YOUR OBJECTIVE: For the material below, please count the lines containing "Microsoft". Reply with the count alone.

MATERIAL TO PROCESS:

== Segment start ==

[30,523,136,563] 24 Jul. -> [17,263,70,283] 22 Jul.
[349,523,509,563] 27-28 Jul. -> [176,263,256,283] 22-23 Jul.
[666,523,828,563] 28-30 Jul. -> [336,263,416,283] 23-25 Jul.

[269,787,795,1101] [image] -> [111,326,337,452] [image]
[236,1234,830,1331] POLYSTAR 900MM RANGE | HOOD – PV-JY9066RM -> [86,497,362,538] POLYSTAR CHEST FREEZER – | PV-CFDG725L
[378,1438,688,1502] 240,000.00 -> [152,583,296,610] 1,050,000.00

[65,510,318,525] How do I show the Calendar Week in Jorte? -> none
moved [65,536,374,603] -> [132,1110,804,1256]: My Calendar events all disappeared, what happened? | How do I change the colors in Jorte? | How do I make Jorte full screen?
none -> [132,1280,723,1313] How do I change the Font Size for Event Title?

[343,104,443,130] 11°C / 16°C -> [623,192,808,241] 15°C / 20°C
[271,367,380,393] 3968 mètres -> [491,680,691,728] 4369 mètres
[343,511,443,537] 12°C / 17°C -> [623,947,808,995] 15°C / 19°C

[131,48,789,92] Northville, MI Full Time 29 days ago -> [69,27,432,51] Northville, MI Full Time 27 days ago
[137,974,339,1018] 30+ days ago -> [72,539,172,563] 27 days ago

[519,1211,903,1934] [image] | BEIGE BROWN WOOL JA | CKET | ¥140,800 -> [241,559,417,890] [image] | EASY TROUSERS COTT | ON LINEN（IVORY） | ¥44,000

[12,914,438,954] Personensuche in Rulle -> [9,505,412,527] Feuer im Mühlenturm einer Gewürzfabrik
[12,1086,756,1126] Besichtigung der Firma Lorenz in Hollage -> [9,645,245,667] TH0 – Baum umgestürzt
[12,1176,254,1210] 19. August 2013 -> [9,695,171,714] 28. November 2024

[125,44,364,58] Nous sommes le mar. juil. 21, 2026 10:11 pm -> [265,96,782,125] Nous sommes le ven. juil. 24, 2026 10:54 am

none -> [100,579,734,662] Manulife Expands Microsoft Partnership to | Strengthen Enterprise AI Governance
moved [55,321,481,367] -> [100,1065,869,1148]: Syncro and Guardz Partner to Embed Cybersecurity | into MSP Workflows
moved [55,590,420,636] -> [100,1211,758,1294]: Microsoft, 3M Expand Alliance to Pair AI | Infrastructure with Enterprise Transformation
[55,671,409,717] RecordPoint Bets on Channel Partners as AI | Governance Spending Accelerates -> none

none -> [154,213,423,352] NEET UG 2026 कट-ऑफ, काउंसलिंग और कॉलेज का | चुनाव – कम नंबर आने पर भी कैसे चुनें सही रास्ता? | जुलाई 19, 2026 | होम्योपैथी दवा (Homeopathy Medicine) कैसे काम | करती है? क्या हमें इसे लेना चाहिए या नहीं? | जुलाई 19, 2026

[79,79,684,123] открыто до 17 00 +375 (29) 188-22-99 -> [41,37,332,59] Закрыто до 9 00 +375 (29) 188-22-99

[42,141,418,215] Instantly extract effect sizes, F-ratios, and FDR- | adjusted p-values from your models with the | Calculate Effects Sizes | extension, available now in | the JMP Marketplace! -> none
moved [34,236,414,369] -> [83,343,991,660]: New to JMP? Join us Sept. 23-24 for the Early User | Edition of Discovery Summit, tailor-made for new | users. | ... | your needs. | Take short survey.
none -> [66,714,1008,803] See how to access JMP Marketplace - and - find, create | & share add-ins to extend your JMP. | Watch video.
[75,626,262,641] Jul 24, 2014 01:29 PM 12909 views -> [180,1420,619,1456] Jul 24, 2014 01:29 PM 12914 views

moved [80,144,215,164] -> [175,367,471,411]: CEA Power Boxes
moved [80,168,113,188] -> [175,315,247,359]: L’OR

== Segment end ==

YOUR SOLUTION: 2